- **PROBLEM STATEMENT**: Pick out all lines of the entries that include the word "para" and copy them.

Front-end code edit data
---*---
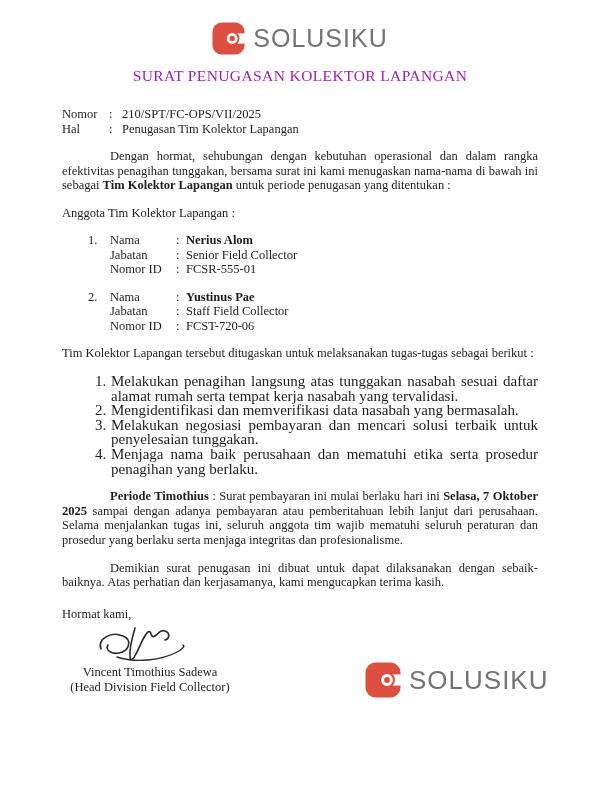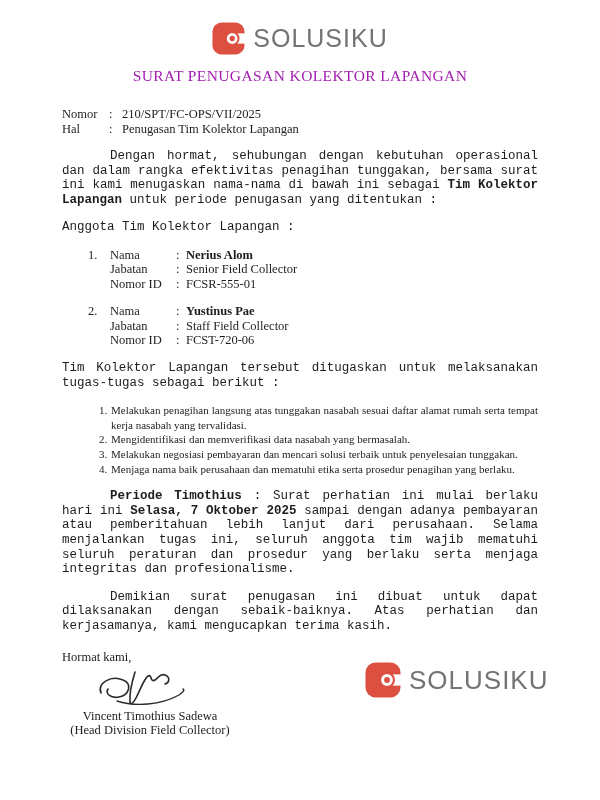--- a/index.html
+++ b/index.html
@@ -32,7 +32,7 @@
 
   .para {
     margin-top:13px; text-align:justify; text-indent:48px;
-    font-size:12.5px; line-height:14.6px;font-family:Liberation Mono, monospace;
+    font-size:12.5px; line-height:14.6px;
   }
   .no-indent { text-indent:0; }
   b { font-weight:bold; }

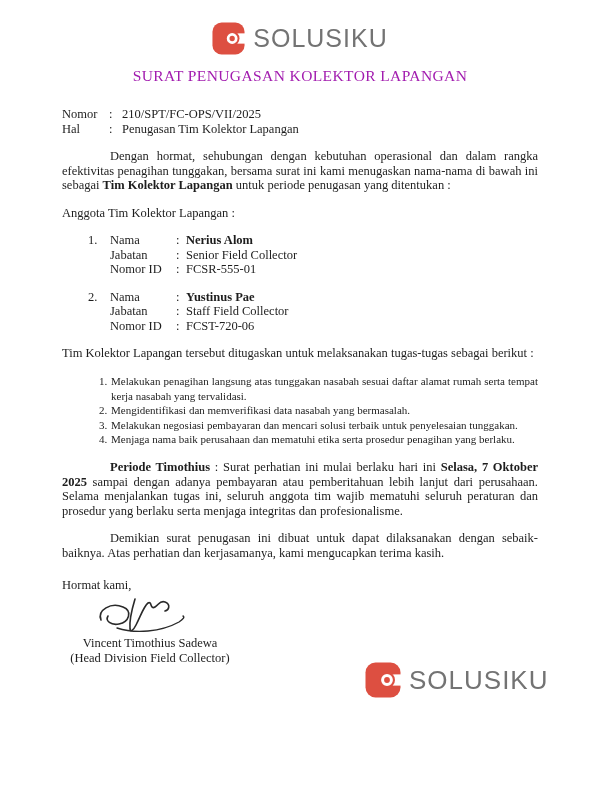--- a/index.html
+++ b/index.html
@@ -47,7 +47,7 @@
   .member-colon { width:10px; }
 
   
-  ol.tasks { margin:13px 0 8px 0; padding-left:48px; font-size:11px; }
+  ol.tasks { margin:13px 0 8px 0; padding-left:48px; font-size:15px; }
   ol.tasks li { text-align:justify; line-height:14.6px; padding-left:1px; }
 
   

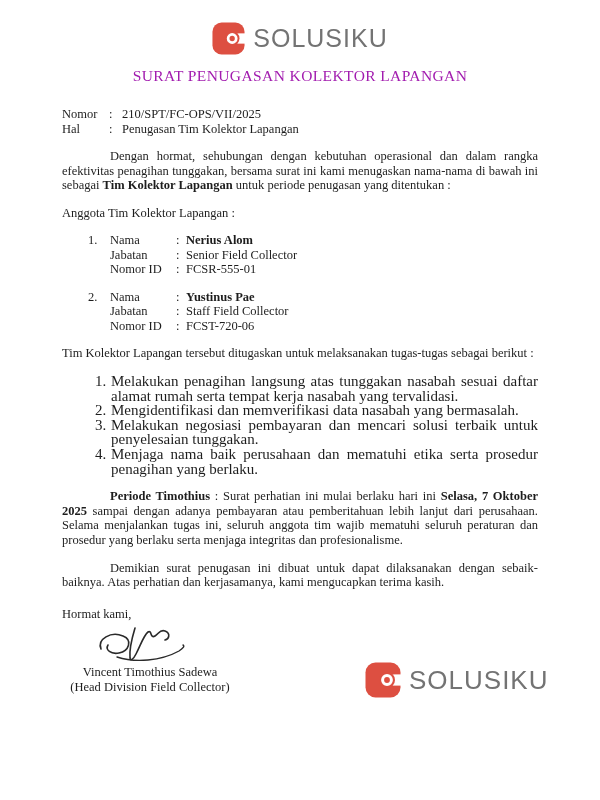--- a/index.html
+++ b/index.html
@@ -145,7 +145,7 @@
     <li>Menjaga nama baik perusahaan dan mematuhi etika serta prosedur penagihan yang berlaku.</li>
   </ol>
 
-  <p class="para"><b>Periode Timothius</b><span> : Surat perhatian ini mulai berlaku hari ini  </span><b>Selasa, 7 Oktober 2025</b><span> sampai dengan adanya pembayaran atau pemberitahuan lebih lanjut dari perusahaan. Selama menjalankan tugas ini, seluruh anggota tim wajib mematuhi seluruh peraturan dan prosedur yang berlaku serta menjaga integritas dan profesionalisme.</span></p>
+  <p class="para"><b>Periode Timothius</b><span> : Surat pembayaran ini mulai berlaku hari ini  </span><b>Selasa, 7 Oktober 2025</b><span> sampai dengan adanya pembayaran atau pemberitahuan lebih lanjut dari perusahaan. Selama menjalankan tugas ini, seluruh anggota tim wajib mematuhi seluruh peraturan dan prosedur yang berlaku serta menjaga integritas dan profesionalisme.</span></p>
 
   <p class="para">Demikian surat penugasan ini dibuat untuk dapat dilaksanakan dengan sebaik-baiknya. Atas perhatian dan kerjasamanya, kami mengucapkan terima kasih.</p>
---*---
- **RESULT**:
   .para {
-  <p class="para"><b>Periode Timothius</b><span> : Surat perhatian ini mulai berlaku hari ini  </span><b>Selasa, 7 Oktober 2025</b><span> sampai dengan adanya pembayaran atau pemberitahuan lebih lanjut dari perusahaan. Selama menjalankan tugas ini, seluruh anggota tim wajib mematuhi seluruh peraturan dan prosedur yang berlaku serta menjaga integritas dan profesionalisme.</span></p>
+  <p class="para"><b>Periode Timothius</b><span> : Surat pembayaran ini mulai berlaku hari ini  </span><b>Selasa, 7 Oktober 2025</b><span> sampai dengan adanya pembayaran atau pemberitahuan lebih lanjut dari perusahaan. Selama menjalankan tugas ini, seluruh anggota tim wajib mematuhi seluruh peraturan dan prosedur yang berlaku serta menjaga integritas dan profesionalisme.</span></p>
   <p class="para">Demikian surat penugasan ini dibuat untuk dapat dilaksanakan dengan sebaik-baiknya. Atas perhatian dan kerjasamanya, kami mengucapkan terima kasih.</p>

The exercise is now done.